(Beginning of DATASET CONTENT)

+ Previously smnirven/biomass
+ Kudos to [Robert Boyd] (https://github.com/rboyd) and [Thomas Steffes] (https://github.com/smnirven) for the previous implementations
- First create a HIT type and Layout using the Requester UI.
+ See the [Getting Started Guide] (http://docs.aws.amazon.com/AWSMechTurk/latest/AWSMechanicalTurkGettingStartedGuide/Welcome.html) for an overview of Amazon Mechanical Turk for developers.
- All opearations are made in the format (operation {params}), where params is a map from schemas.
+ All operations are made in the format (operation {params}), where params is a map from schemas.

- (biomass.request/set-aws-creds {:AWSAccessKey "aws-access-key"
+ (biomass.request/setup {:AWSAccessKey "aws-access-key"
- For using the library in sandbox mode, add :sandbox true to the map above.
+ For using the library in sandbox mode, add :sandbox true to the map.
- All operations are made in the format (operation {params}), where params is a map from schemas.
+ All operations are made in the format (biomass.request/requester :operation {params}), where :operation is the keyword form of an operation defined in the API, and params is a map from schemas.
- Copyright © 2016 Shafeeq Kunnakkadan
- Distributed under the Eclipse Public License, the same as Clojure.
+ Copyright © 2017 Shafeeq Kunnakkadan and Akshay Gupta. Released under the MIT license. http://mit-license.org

(End of DATASET CONTENT)
(Beginning of DATASET CONTENT)

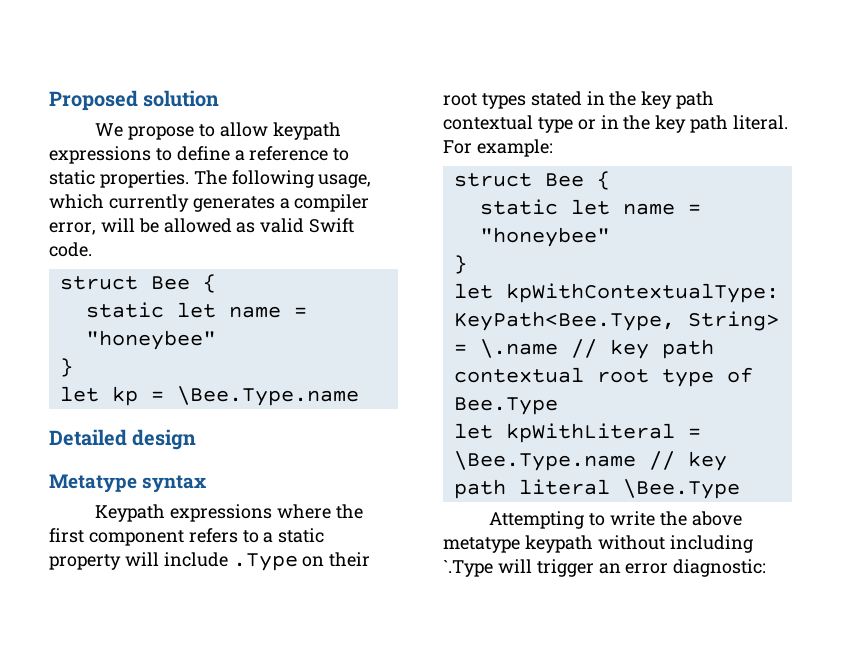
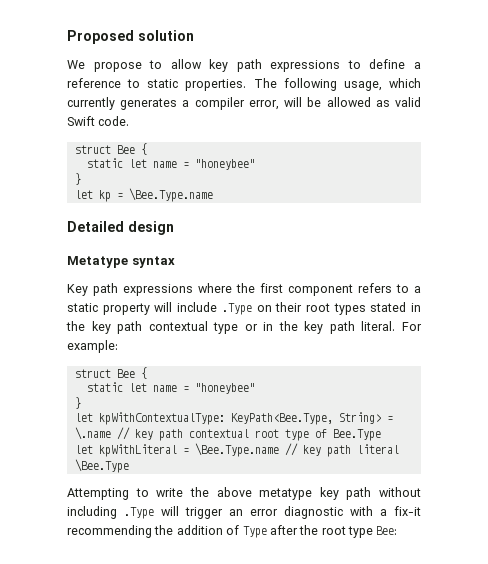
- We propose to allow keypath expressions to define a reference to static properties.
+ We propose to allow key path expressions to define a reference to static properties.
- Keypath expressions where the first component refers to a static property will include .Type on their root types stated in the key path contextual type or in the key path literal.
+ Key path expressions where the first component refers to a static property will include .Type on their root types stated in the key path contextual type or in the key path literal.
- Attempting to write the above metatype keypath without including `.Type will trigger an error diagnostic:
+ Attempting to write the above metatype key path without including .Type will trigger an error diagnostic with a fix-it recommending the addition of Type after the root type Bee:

(End of DATASET CONTENT)

**WORK INSTRUCTION**
Scan the records for lines with the word "without". Report how many, with no other words.

**EXERCISE ANSWER**
2